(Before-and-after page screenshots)
Start of Block

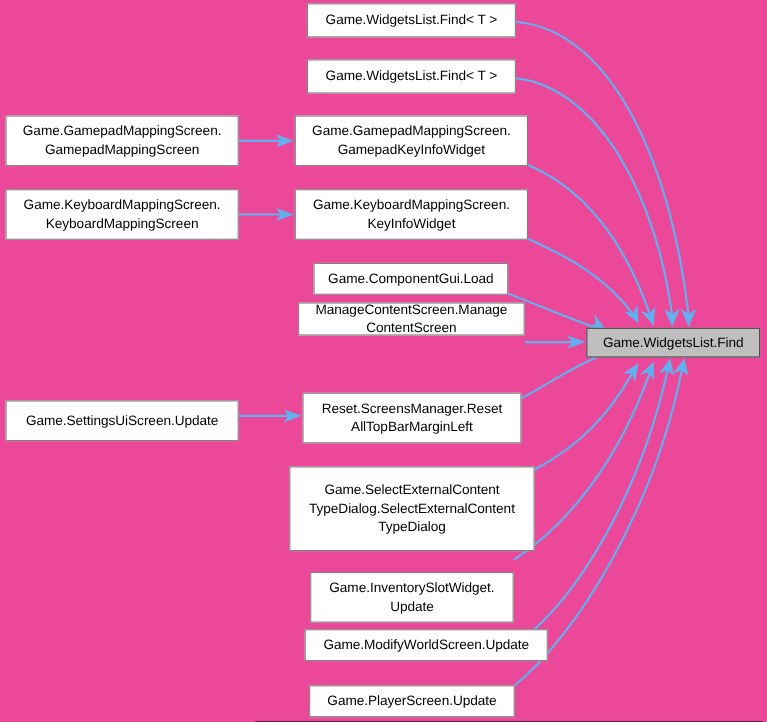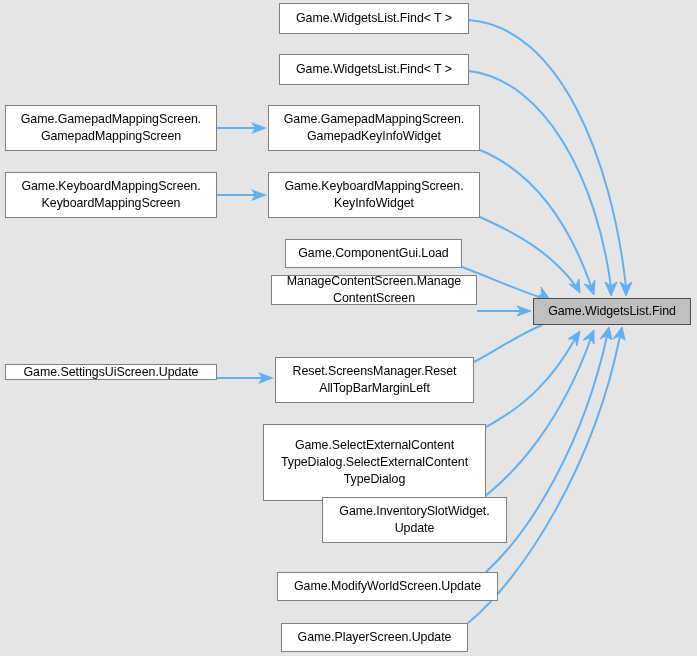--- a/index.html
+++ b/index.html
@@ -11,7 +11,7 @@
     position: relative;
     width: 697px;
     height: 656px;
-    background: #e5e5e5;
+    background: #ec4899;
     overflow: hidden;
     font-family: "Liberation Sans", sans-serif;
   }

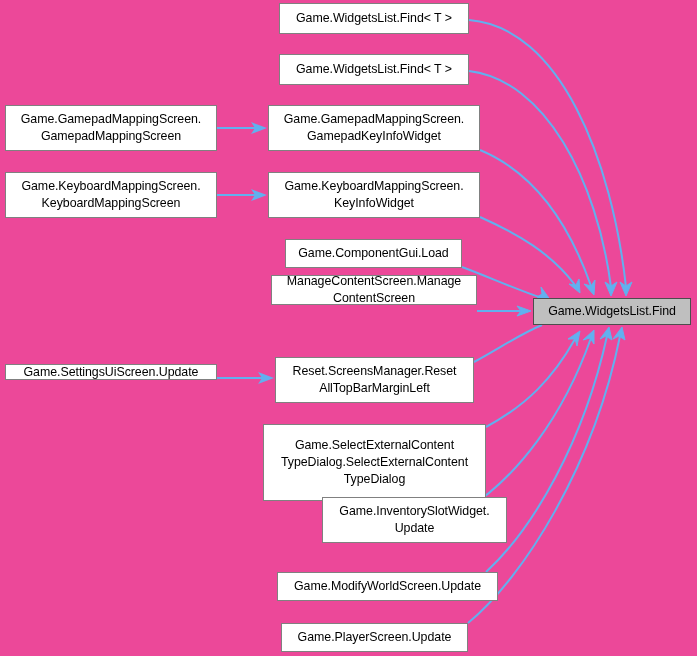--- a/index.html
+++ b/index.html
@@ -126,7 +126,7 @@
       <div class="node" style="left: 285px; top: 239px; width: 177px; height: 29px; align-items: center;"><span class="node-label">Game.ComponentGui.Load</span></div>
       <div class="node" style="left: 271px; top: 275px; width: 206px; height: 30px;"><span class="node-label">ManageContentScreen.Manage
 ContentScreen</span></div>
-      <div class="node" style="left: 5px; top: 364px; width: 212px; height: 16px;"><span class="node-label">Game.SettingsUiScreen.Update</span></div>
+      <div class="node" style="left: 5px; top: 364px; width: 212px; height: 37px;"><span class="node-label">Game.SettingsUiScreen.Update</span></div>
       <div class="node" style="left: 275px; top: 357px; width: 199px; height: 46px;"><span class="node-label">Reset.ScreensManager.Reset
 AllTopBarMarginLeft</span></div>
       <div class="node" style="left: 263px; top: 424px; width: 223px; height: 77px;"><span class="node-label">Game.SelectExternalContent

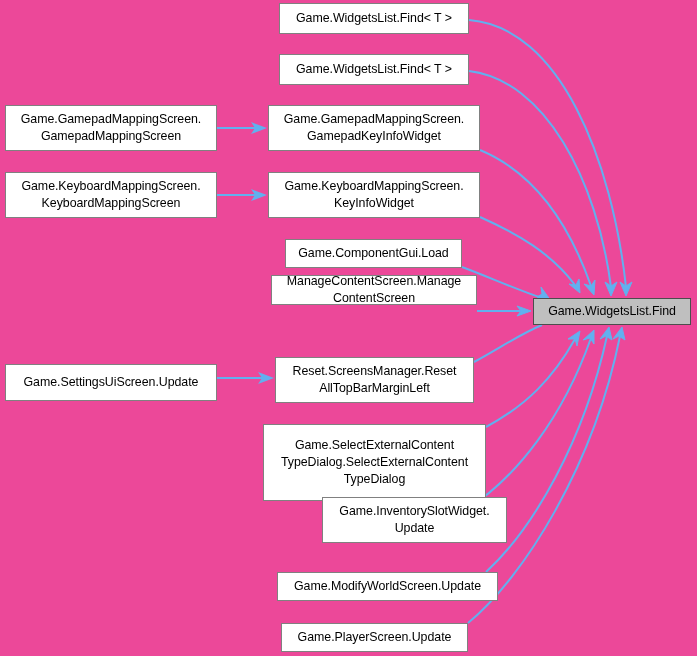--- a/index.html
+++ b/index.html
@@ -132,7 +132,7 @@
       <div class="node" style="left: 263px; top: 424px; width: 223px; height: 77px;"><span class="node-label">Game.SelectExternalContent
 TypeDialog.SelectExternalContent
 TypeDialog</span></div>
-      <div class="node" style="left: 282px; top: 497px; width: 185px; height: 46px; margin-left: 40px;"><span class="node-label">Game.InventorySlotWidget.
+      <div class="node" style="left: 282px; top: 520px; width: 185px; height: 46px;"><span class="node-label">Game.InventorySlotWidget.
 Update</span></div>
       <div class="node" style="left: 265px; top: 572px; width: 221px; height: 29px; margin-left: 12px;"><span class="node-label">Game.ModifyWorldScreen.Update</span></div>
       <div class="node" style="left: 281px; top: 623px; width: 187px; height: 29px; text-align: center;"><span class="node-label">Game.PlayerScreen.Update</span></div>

End of Block

• EXERCISE DIRECTIONS
Whenever a line of the data holds the string "TypeDialog", pick that line out.

• ANSWER FOR THIS EXERCISE
 TypeDialog.SelectExternalContent
 TypeDialog</span></div>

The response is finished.